4. The story of Abraham Lincoln’s mothers will do as a classic example: His birth mother died while he was a young boy. His father, Tom Lincoln, did not try to raise the children alone, but soon made one of the most famous and most practical marriage proposals in history, to the widow Sarah Bush Johnston. One version of the legend reads:
“I need a wife and you need a husband,” he said. “If you’re agreeable, I’ll come for you with the wagon on Sunday.”
There was no need for erotic romance in their situation: Two young widowed adults with children, joined forces to combine two broken nuclear families into one strong one. A man often named as the greatest United States President, gave much credit for his success to his stepmother—without shame nor blame to his birth mother or his father. Whatever the sexual aspect of Tom and Sarah Lincoln’s marriage may have been, the practical childrearing aspect was excellent, and they seem to have been glad of one another’s work for the common good.
5. The Christian “New Testament” was originally written in Greek, a language that has four words which can be translated “love” in English. Eros is the sexual form of love—affection combined with (and many would say, motivated by) concupiscence. Philios is brotherly love (in which a good sister can also partake, and other kin.) Charis is the basis for our word “charity”; and Agape is selfless love which many people, so i have heard in sermons and read in books, never achieve.
6. In particular, the law does not support the lifetime character of the conventional marriage vows.
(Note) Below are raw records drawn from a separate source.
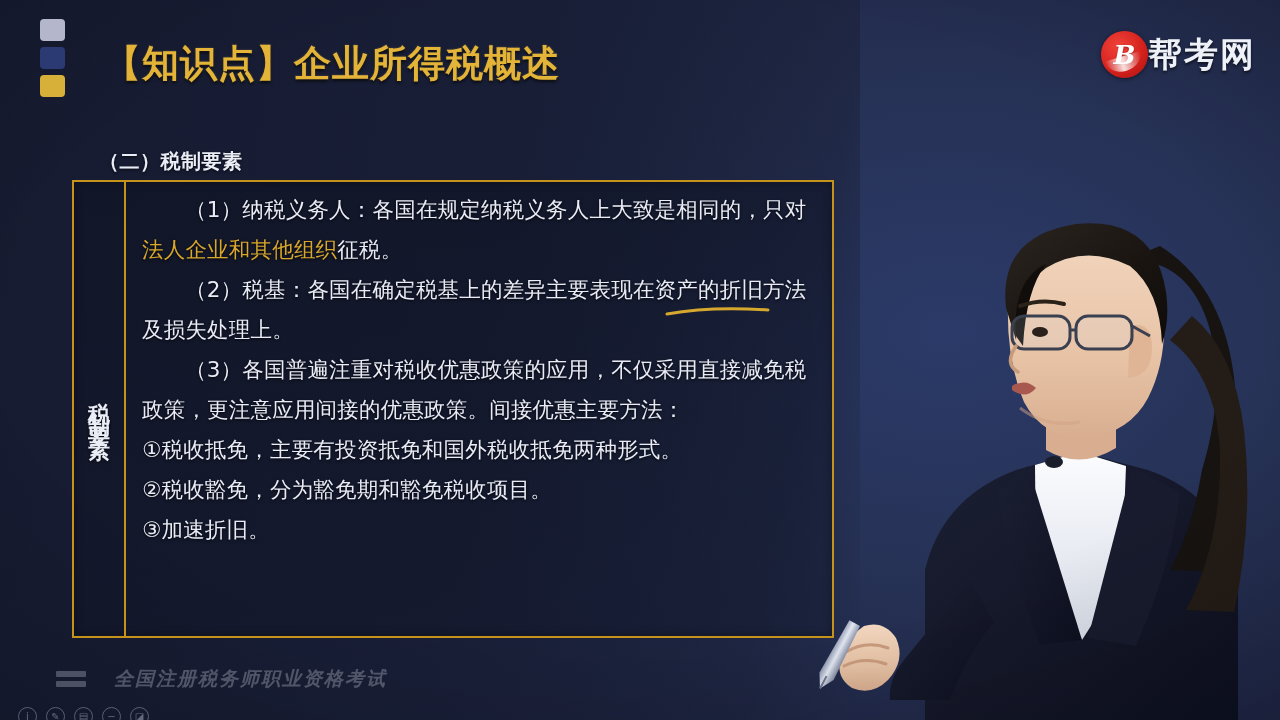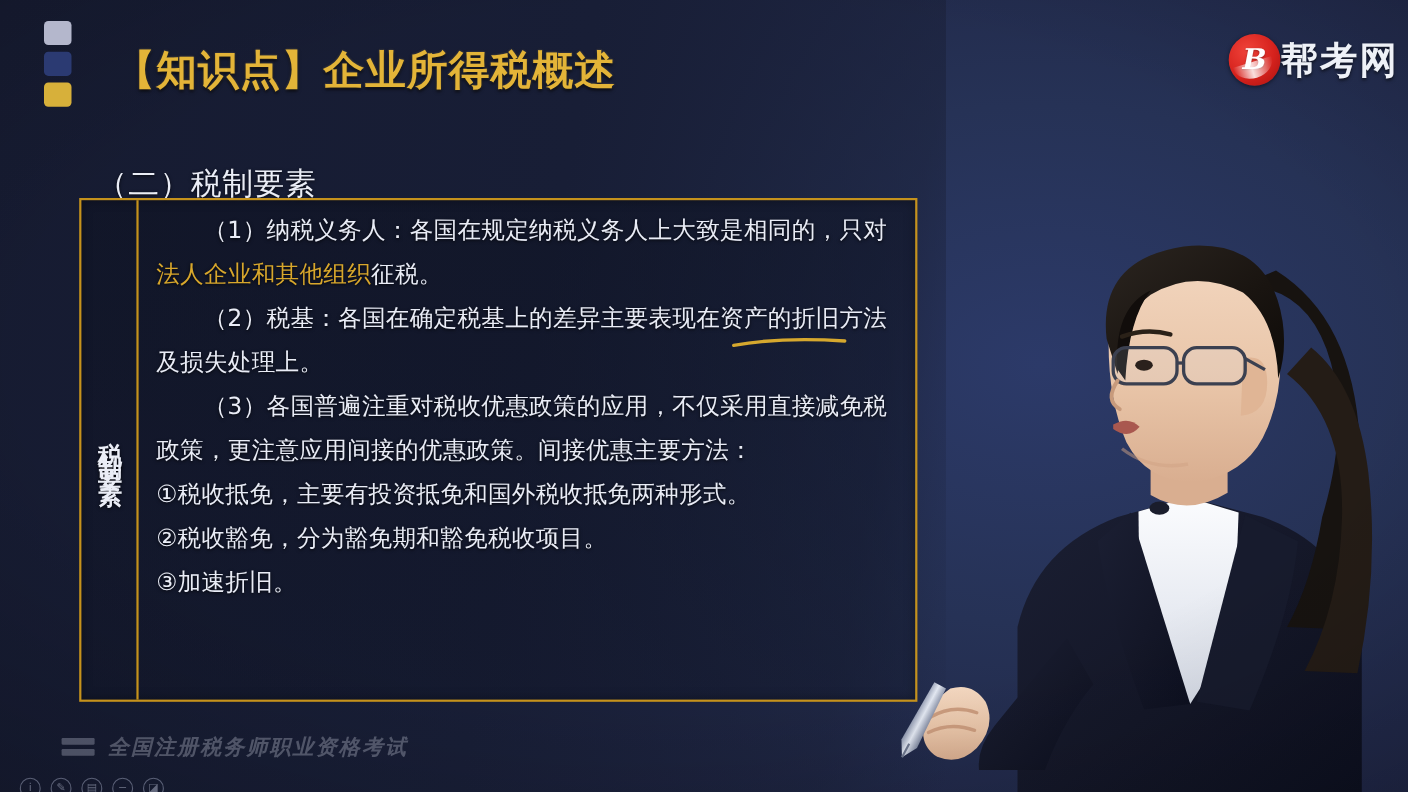"帮考网" #brand { right: 8px -> 24px }
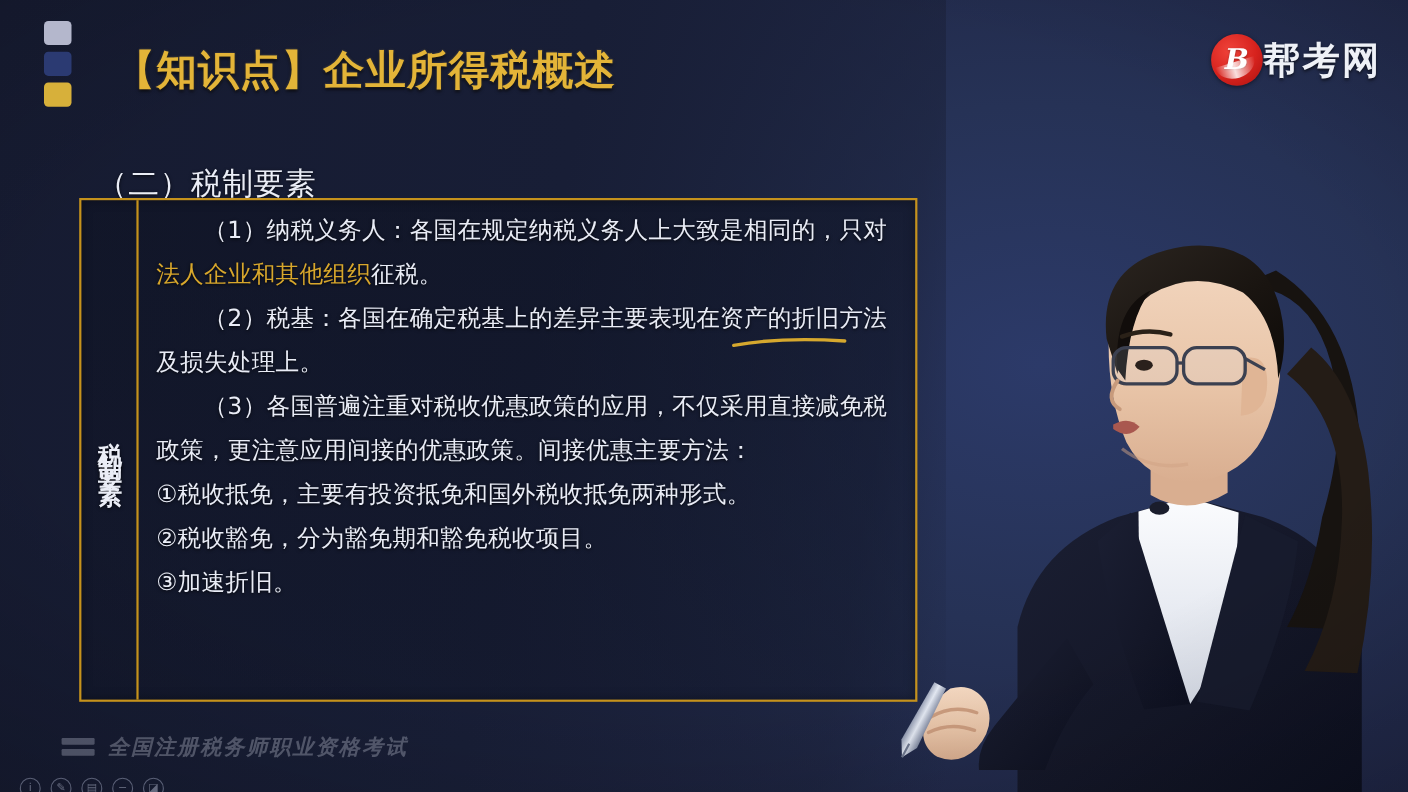"（二）税制要素" #section-heading { font-size: 28px -> 20px; font-weight: 400 -> 700; left: 88px -> 99px }
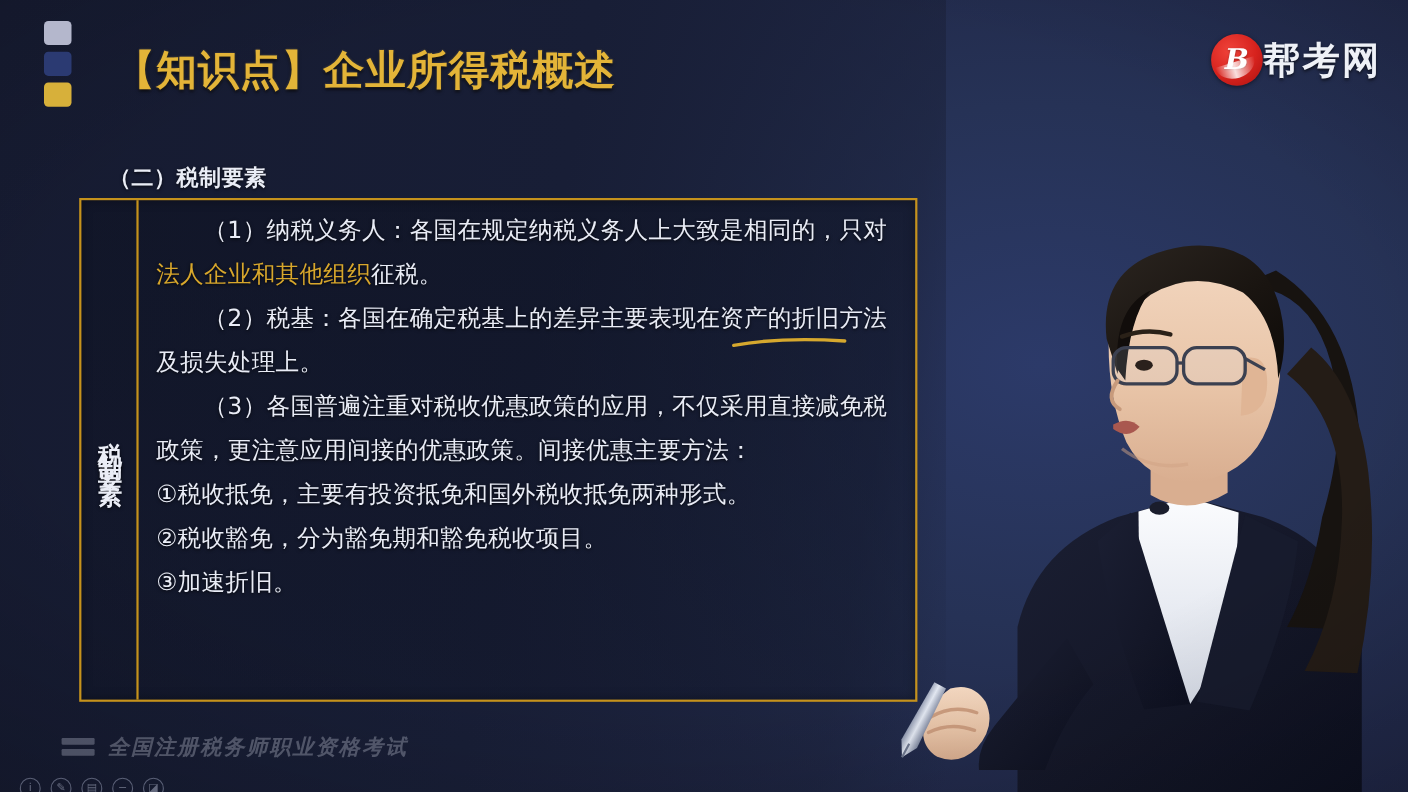"全国注册税务师职业资格考试" #watermark { gap: 12px -> 28px }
7. Many of these households have peculiarities that a majority of men would prefer not to adopt (while the men in them, enjoy and have voluntarily adopted those practices, such as 6-8 church services per day). These peculiarities do not seem as important to their success or the happiness of men living in them, as the fact that they were chosen by the men and are a shared, very important interest.
8. The monasteries i know best each include 2-3 dozen men, though much larger monasteries exist. Of those 2-3 dozen, perhaps one dozen from St. Peter’s, and fewer from the Trappist household, go outside the cloister regularly to serve “people in the World”, mostly as priests leading church services.
9. In the cloister where i sojourned longest, there were some relationships among the Brothers that fell short of the ideal; but the overall ‘level of harmony’ was noticeably greater than “outside in the World.”
10. Several fine cheeses, including Munster and Port-Salut, and several fine wines and liqueurs (including obviously Benedictine) are of monastic origin.
11. This is not to claim cloisters never experience excitement: A fire, tornado, or other disaster, or the miracles that are [very rarely] reported, would almost certainly evoke excitement—but such events are very rare.
12. Many comments i have read on men’s-interest websites have complained about women instigating needless drama. I can’t recall any comments complaining that women aren’t dramatic enough. “Excess drama” seems to be much more common among women than among men, not to utterly rule out a man having the tendency.